DebugBundle

Reducing Ingested Events

How to lower raw ingested event volume without losing useful DebugBundle signal.

Raw ingested events are the accepted events that count against your account's shared monthly event allowance. The billing breakdown shows which projects are contributing the most volume so you can tune the highest-impact capture paths first.

Use this page when the billing allowance page shows high raw event volume, especially when the volume is coming from known noise rather than product failures.

Start With The Highest-Volume Project

Open the raw ingested events breakdown from the billing page and sort by project volume. Tune one project at a time so you can see whether each change lowers accepted events without hiding real failures.

For each high-volume project, check:

  • whether request telemetry is set broader than needed
  • whether verbose logs are being captured in production
  • whether browser resource errors are coming from third-party scripts
  • whether bot or scanner traffic is producing repeated low-value browser events
  • whether expected retries, health checks, or background jobs are producing redundant events

Use The Broadest Safe Product Control

Prefer product-level controls before SDK-local code changes because they are visible, auditable, and consistent across API, CLI, MCP, and dashboard workflows.

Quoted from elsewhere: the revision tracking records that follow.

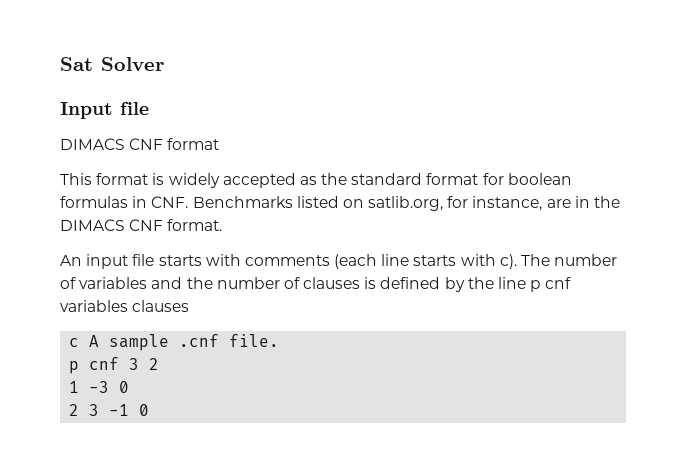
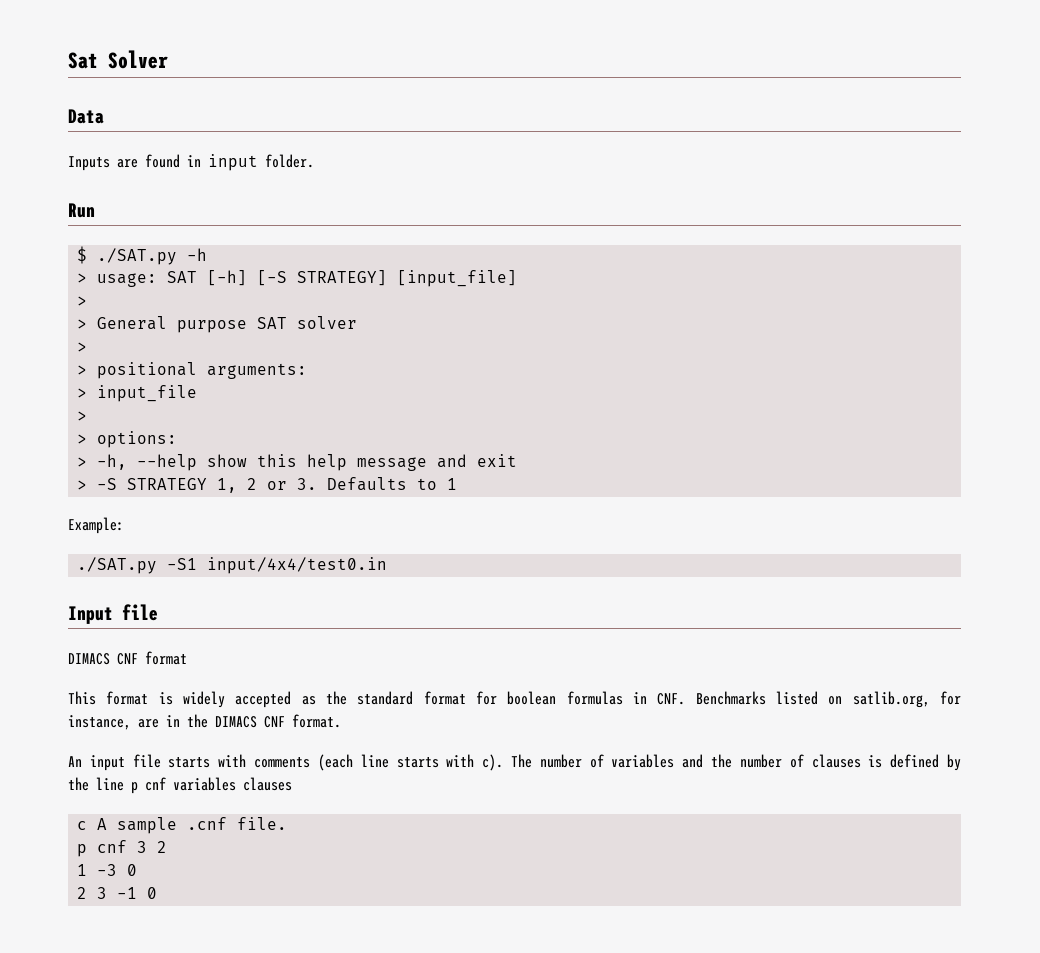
(164, 64) none -> [68,109,104,124] [68,154,314,171] [68,203,95,218] [77,246,208,265] [77,270,518,287] [77,296,88,306] [77,316,358,333] [77,342,88,352] [77,362,308,379] [77,385,198,402] [77,411,88,421] [77,431,178,448] [77,454,518,471] [77,477,458,493] [68,517,124,534] [77,557,388,574] // Data // Inputs are found in input folder. // Run // $ ./SAT.py -h // > usage: SAT [-h] [-S STRATEGY] [input_file] // > // > General purpose SAT solver // > // > positional arguments: // > input_file // > // > options: // > -h, --help show this help message and exit // > -S STRATEGY 1, 2 or 3. Defaults to 1 // Example: // ./SAT.py -S1 input/4x4/test0.in

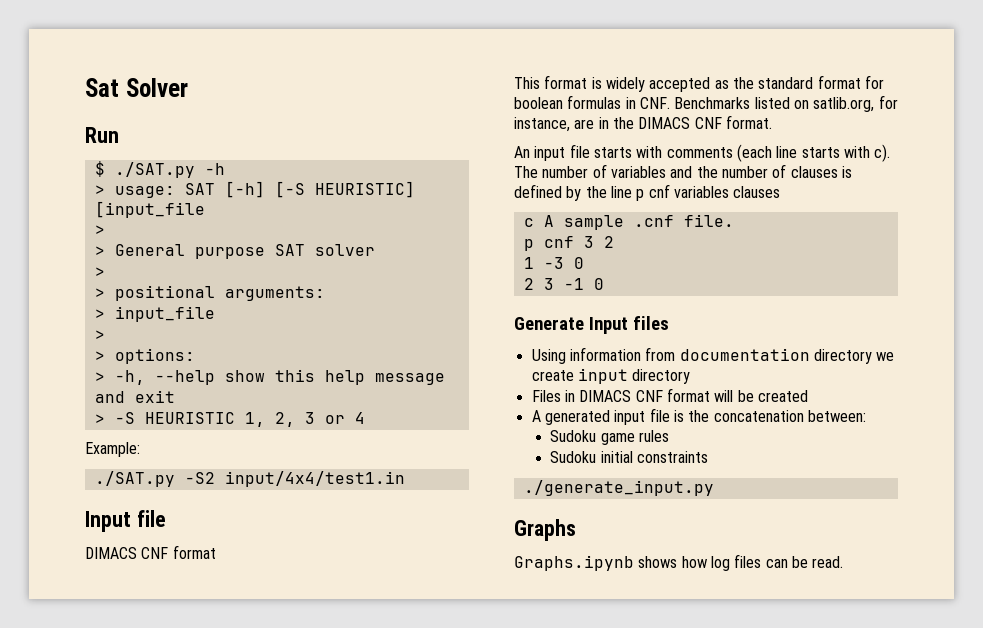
[68,109,104,124] [68,154,314,171] // Data // Inputs are found in input folder. -> (188, 87) none
[297,270,518,287] STRATEGY] [input_file] -> [314,181,415,198] [94,201,205,218] HEURISTIC] [input_file
[127,477,458,493] STRATEGY 1, 2 or 3. Defaults to 1 -> [144,412,365,427] HEURISTIC 1, 2, 3 or 4
[167,557,388,574] -S1 input/4x4/test0.in -> [184,471,405,487] -S2 input/4x4/test1.in
(158, 893) none -> [514,316,669,334] [531,347,895,364] [531,368,691,384] [531,388,808,402] [531,408,866,425] [550,430,670,445] [550,451,709,463] [523,480,714,496] [514,519,576,541] [514,554,844,571] // Generate Input files // Using information from documentation directory we create input directory // Files in DIMACS CNF format will be created // A generated input file is the concatenation between: // Sudoku game rules // Sudoku initial constraints // ./generate_input.py // Graphs // Graphs.ipynb shows how log files can be read.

GoalRecommended controlEffect on event volume
Lower general verbositySwitch the project capture policy from investigative to balanced or minimalReduces which event categories are accepted
Stop known noise entirelyAdd a project capture rule with dropDiscards matching events before persistence when enforceable
Keep a representative sampleAdd a project capture rule with sampleKeeps only a deterministic fraction of matching events
Keep context but stop incident churnAdd a project capture rule with demotePrevents matching events from opening or reopening incidents, but kept events can still count as accepted volume
Stop broad request telemetrySet request capture to failures_only or narrower filtersReduces accepted request events
Stop standalone frontend noiseKeep breadcrumbs exception-only instead of standalonePreserves context on exceptions without sending every breadcrumb independently

For exact preset and rule behavior, see Capture Policy.

Common Reductions

Request Events

Request capture is often the largest raw event source. In production, most projects should avoid capture_request_events: "all" unless they are actively investigating a live issue.

Use failures_only for normal operation, then add path-scoped client-error incident rules for critical routes that should never return selected 4xx responses.

Logs

Production log capture should usually start at warning or error. If info logs are useful during an incident, use a temporary investigative window instead of leaving them enabled indefinitely.

Browser Resource Errors

Third-party script failures, blocked analytics calls, stale extension errors, and bot-only browser noise can create high volume with little debugging value. Confirm the pattern from an incident or bundle, then use a narrow capture rule keyed by host, browser event kind, first_party, client_kind, or bot_family.

Remote Probes

Remote probe activations are useful for short investigations. Keep activation TTLs short, deactivate probes after the incident, and avoid standalone probe capture for labels that fire on every request unless the investigation needs that level of detail.

When To Use SDK-Local Filters

Use SDK-local filters for application-owned capture choices that the product cannot infer safely, such as tenant-specific suppression, final redaction, or browser network filtering before an event leaves the page.

Use project capture rules first for operational noise that should be visible to the team. SDK-local drops are harder for another operator or agent to discover later.

Verify The Change

After changing capture policy or rules:

  1. Wait for SDKs to fetch the updated configuration.
  2. Reproduce or observe the noisy path.
  3. Confirm the billing breakdown stops increasing at the previous rate.
  4. Confirm important incidents still open and have enough context.

For incident-specific triage, see Managing Noise. For ingestion semantics and quota behavior, see API Ingestion.